When Bill Bennett tries to claim that the voters of Massachusetts didn't like what was in the health care bill and that the President has moved too far to the left, Lake and Brazile do a pretty good job of knocking down his talking points.

KING: He's not a rhetorical dynamo, but Mitch McConnell has been pretty disciplined in keeping the Republicans together, has he not? I know you're a Democrat, but as somebody who has to organize, he get points?

BRAZILE: For being an obstructionist? Absolutely. For not giving the American people any alternatives? When President Obama took the oath of office, we were hemorrhaging 20,000 jobs a day. Now no one is satisfied with 85 -- losing 85,000 jobs and now -- in the past month. But the truth is, s that the president inherited an economy that was on the brink. And with the policies that he has put forward, this economy is now moving along.

I agree that the president needs to go back to the basics. He needs to go back to the campaigning mode, not the campaign itself, but he promised the American people change. He promised to bring us together, to heal this country, and to move us forward.

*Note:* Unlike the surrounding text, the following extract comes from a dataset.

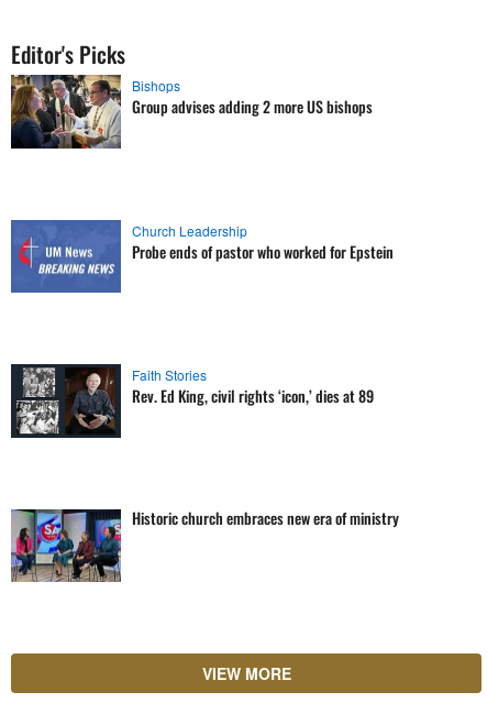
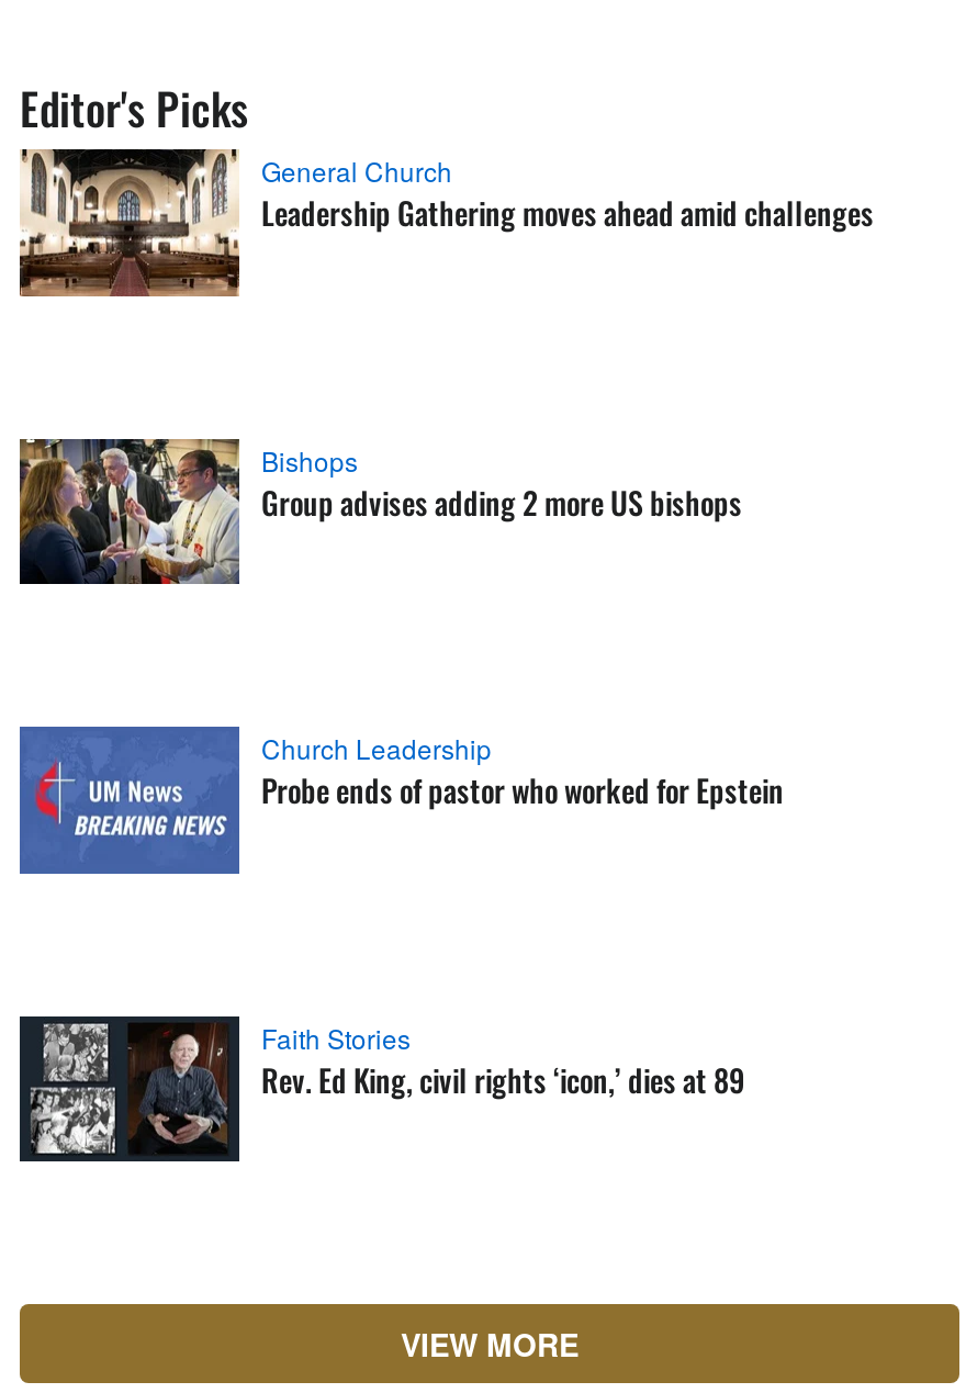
moved [9,73,394,407] -> [15,435,784,1101]: [image] | Bishops | Group advises adding 2 more US bishops | Church Leadership | Probe ends of pastor who worked for Epstein | Faith Stories | Rev. Ed King, civil rights ‘icon,’ dies at 89
none -> [18,147,874,299] [image] | General Church | Leadership Gathering moves ahead amid challenges
[10,506,399,583] [image] | Historic church embraces new era of ministry -> none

And what we have seen from the Republicans is no agenda, no alternative. Yes, you benefited from a political environment that is anti-incumbent. It is bad out there. But I do believe at the end of the day that the Republicans need to put up. We need to vet the Republican policies once they put them forward. And they need to be held accountable for those policies. They had a free pass in 2009.

NEWHOUSE: You sound exactly like I sounded for the last four years when Republicans had miserable years where we were trying to defend George Bush's policies and Democrats were beating the pants off our guys in race after race after race. This is -- it's not politics you're doing wrong, it's policy.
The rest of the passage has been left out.